## Activity
What is needed is an exact copy of the lines in the entries below from the one holding "[218,480,255,497] ней, ->" through the one holding "[676,566,694,579] F#, ->", pictures excluded.

[[ Input material open ]]

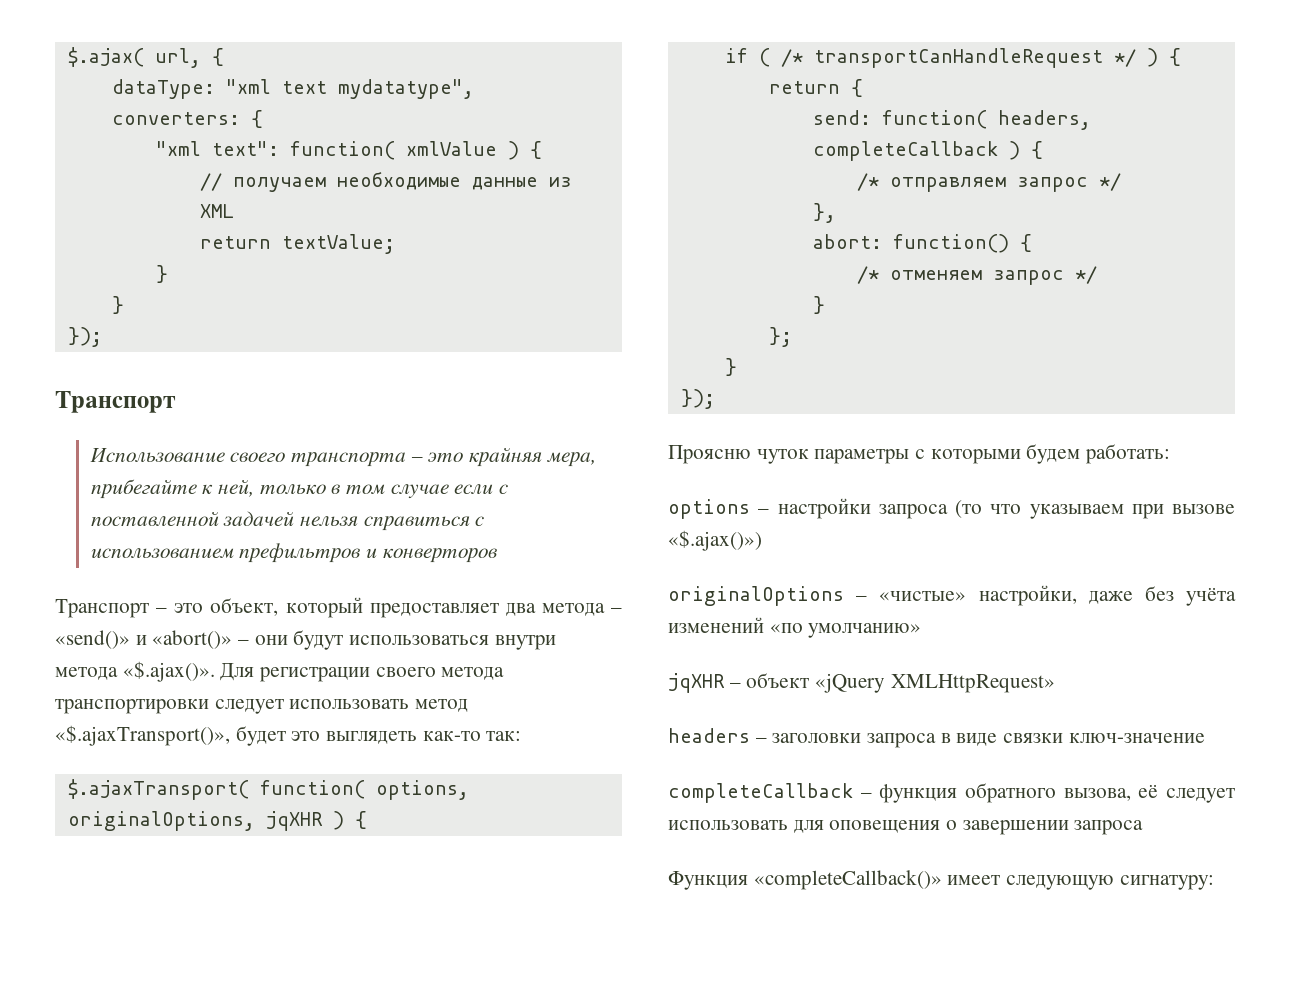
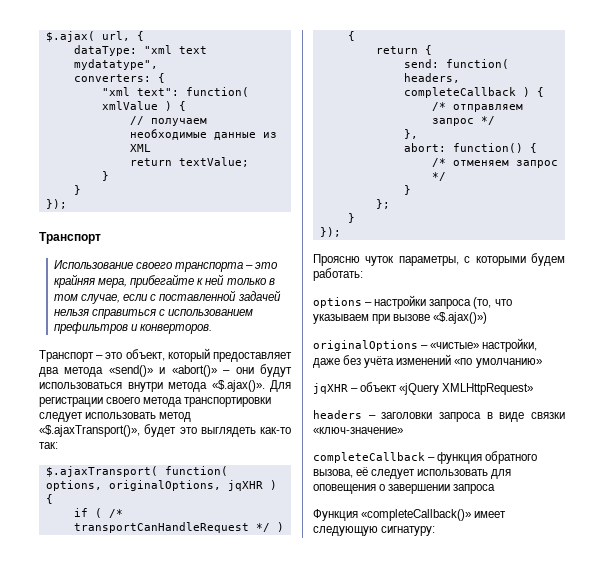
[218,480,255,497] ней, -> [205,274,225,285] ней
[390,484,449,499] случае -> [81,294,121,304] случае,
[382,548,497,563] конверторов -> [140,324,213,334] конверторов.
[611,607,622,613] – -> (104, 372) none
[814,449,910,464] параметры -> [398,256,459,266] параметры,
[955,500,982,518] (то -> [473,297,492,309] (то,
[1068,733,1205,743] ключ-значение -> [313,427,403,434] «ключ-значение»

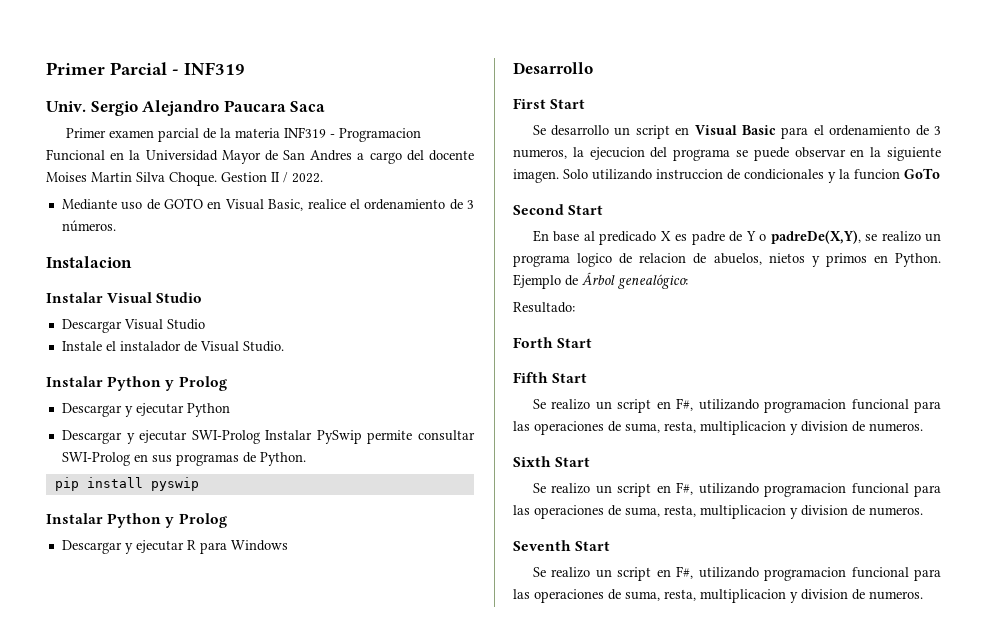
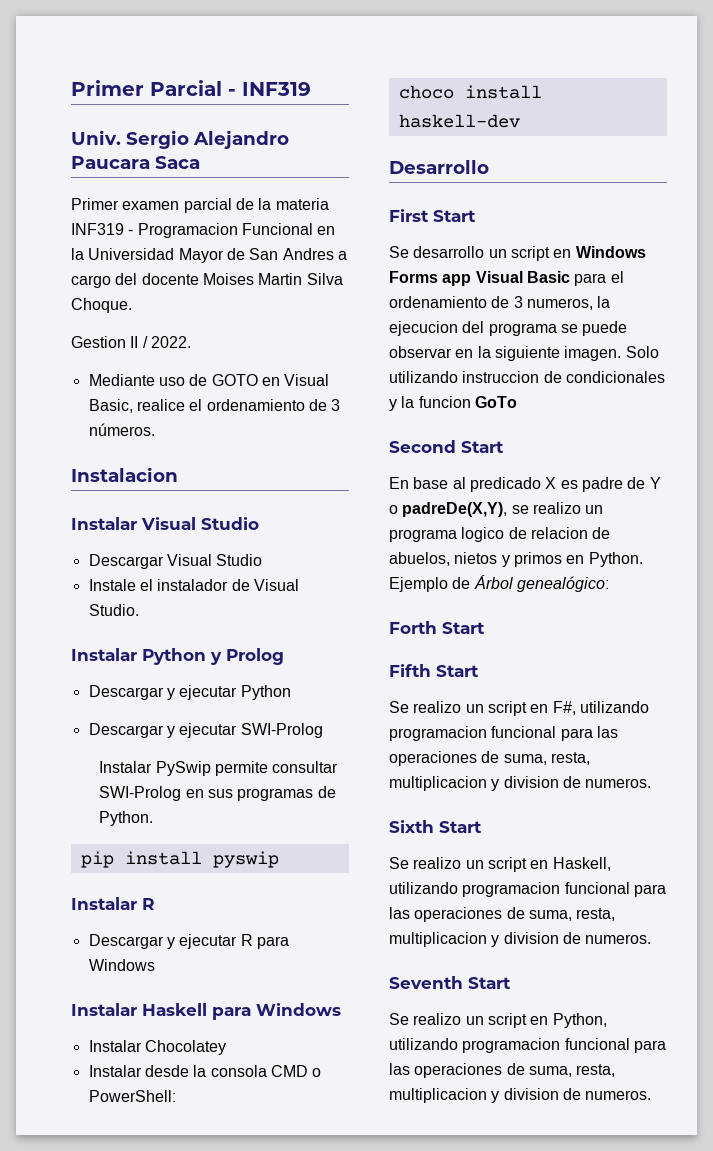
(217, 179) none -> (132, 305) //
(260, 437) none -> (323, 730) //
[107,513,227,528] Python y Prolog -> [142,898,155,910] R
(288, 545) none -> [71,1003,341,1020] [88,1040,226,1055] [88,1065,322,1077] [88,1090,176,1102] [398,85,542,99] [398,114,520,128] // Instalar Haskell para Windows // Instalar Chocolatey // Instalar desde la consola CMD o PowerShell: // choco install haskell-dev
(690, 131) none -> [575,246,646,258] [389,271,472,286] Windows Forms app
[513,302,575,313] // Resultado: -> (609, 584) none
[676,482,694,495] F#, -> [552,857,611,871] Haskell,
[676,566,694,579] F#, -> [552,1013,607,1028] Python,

[[ Input material closed ]]
[[ Input material open ]]

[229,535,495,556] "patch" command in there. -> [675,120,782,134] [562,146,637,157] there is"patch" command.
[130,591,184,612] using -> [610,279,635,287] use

[[ Input material closed ]]

## Written answer
[218,480,255,497] ней, -> [205,274,225,285] ней
[390,484,449,499] случае -> [81,294,121,304] случае,
[382,548,497,563] конверторов -> [140,324,213,334] конверторов.
[611,607,622,613] – -> (104, 372) none
[814,449,910,464] параметры -> [398,256,459,266] параметры,
[955,500,982,518] (то -> [473,297,492,309] (то,
[1068,733,1205,743] ключ-значение -> [313,427,403,434] «ключ-значение»

(217, 179) none -> (132, 305) //
(260, 437) none -> (323, 730) //
[107,513,227,528] Python y Prolog -> [142,898,155,910] R
(288, 545) none -> [71,1003,341,1020] [88,1040,226,1055] [88,1065,322,1077] [88,1090,176,1102] [398,85,542,99] [398,114,520,128] // Instalar Haskell para Windows // Instalar Chocolatey // Instalar desde la consola CMD o PowerShell: // choco install haskell-dev
(690, 131) none -> [575,246,646,258] [389,271,472,286] Windows Forms app
[513,302,575,313] // Resultado: -> (609, 584) none
[676,482,694,495] F#, -> [552,857,611,871] Haskell,
[676,566,694,579] F#, -> [552,1013,607,1028] Python,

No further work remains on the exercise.